Slow feedback. A complex system of variance calculations are an integral part of a standard costing system, which the accounting staff completes at the end of each reporting period. If the production department is focused on immediate feedback of problems for instant correction, the reporting of these variances is much too late to be useful.
Unit-level information. The variance calculations that typically accompany a standard costing report are accumulated in aggregate for a company’s entire production department, and so are unable to provide information about discrepancies at a lower level, such as the individual work cell, batch, or unit.
The foregoing list shows that there are a multitude of situations occur where standard costing is not useful, and may even result in incorrect management actions. Nonetheless, as long as you are aware of these issues, it is usually possible to profitably adapt standard costing into some aspects of a company’s operations.
Advantages of Standard Costing
Though most companies do not use standard costing in its original application of calculating the cost of ending inventory, it is still useful for a number of other applications. In most cases, users are probably not even aware that they are using standard costing, only that they are using an guesstimate of actual costs. Here are some potential uses:
Inventory costing. It is extremely easy to print a report showing the period-end inventory balances (if you are using a perpetual inventory system), multiply it by the standard cost of each item, and instantly generate an culmination inventory valuation. The result does not exactly match the actual cost of inventory, but it is close.
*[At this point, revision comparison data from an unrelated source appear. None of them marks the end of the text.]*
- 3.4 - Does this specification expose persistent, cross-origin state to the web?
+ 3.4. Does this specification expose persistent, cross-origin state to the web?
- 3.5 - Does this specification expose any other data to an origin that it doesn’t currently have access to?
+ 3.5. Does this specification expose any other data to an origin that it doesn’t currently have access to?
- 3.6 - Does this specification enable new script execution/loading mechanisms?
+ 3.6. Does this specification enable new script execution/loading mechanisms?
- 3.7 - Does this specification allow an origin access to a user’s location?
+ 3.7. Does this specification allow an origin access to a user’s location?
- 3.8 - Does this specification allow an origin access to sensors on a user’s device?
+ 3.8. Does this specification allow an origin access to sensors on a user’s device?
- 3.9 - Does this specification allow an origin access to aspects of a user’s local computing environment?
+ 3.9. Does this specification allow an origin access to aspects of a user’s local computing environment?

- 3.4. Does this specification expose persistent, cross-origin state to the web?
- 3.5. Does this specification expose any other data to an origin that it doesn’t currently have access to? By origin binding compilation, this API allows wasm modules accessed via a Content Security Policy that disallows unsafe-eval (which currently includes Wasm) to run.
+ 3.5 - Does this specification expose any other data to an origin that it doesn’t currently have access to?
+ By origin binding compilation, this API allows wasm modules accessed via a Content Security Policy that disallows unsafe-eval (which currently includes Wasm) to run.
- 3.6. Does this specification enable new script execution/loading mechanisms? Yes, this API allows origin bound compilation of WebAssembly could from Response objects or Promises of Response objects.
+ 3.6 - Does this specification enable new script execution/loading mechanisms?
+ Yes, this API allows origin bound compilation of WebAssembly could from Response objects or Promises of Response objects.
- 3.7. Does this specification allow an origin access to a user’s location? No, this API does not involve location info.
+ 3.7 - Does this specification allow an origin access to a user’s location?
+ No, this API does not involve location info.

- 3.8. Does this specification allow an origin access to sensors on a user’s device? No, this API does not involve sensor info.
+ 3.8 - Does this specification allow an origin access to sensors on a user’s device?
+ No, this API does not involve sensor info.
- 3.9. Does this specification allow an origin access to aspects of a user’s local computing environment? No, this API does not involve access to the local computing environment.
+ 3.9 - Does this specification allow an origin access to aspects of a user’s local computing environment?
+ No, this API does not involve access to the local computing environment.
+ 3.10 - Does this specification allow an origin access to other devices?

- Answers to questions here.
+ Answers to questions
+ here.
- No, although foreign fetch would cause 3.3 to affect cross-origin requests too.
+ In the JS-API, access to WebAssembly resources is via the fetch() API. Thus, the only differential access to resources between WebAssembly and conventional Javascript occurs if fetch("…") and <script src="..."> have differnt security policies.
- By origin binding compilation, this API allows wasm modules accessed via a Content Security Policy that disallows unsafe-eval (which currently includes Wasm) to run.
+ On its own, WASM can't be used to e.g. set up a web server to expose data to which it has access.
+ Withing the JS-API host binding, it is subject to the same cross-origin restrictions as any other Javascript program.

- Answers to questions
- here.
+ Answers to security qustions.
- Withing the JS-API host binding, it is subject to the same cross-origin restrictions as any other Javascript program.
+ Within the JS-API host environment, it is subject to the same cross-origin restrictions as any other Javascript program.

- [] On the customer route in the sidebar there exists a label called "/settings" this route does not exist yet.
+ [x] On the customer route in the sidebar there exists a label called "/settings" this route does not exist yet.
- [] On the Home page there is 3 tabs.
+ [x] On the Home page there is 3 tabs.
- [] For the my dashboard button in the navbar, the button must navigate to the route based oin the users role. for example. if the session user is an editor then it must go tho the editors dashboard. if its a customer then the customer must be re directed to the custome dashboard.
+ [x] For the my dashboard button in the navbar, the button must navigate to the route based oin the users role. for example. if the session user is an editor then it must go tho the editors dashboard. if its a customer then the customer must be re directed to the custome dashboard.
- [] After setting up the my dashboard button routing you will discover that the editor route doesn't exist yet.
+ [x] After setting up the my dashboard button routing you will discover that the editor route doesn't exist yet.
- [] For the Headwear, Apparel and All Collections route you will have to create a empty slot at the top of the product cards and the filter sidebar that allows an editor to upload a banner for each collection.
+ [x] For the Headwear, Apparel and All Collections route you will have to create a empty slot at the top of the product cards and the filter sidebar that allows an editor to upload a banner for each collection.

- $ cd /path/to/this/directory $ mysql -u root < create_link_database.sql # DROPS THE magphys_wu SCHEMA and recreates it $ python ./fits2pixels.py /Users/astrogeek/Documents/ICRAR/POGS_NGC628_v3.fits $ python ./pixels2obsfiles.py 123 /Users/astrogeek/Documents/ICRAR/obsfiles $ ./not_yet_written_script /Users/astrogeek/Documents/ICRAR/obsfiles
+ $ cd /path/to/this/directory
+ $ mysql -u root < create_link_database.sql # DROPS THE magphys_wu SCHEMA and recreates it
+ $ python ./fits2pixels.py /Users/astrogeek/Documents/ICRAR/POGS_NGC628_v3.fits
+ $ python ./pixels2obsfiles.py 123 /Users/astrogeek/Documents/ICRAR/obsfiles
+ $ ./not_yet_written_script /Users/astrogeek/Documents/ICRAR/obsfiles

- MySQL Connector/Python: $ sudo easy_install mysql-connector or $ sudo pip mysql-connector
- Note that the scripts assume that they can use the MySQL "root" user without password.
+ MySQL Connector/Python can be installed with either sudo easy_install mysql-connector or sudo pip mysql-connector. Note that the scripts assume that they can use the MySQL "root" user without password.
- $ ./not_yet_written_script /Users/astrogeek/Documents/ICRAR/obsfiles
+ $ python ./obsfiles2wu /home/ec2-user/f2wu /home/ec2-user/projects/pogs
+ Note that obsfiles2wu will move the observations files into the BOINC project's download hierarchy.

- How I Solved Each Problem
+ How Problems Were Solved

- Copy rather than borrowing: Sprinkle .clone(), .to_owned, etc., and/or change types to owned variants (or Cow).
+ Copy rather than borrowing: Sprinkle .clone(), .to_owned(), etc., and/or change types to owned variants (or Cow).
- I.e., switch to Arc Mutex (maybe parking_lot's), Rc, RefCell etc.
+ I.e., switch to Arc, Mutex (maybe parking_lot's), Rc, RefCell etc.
However, it may be necessary to update standard costs frequently, if actual costs are continually changing. It is easiest to update costs for the highest-dollar mechanisms of inventory on a frequent basis, and leave lower-value items for intermittent cost reviews.
Overhead application. If it takes too long to aggregate actual costs into cost pools for allocation to inventory, then you may use a standard overhead application rate instead, and adjust this rate every few months to keep it close to actual costs.
production costs at different volume levels, since this may call for the use of longer production runs that are less expensive.
Budgeting. A budget is always composed of standard costs, since it would be impossible to include in it the exact actual cost of an item on the day the budget is finalized. Also, since a key application of the budget is to compare it to actual results in subsequent periods, the standards used within it continue to appear in financial reports through the budget period.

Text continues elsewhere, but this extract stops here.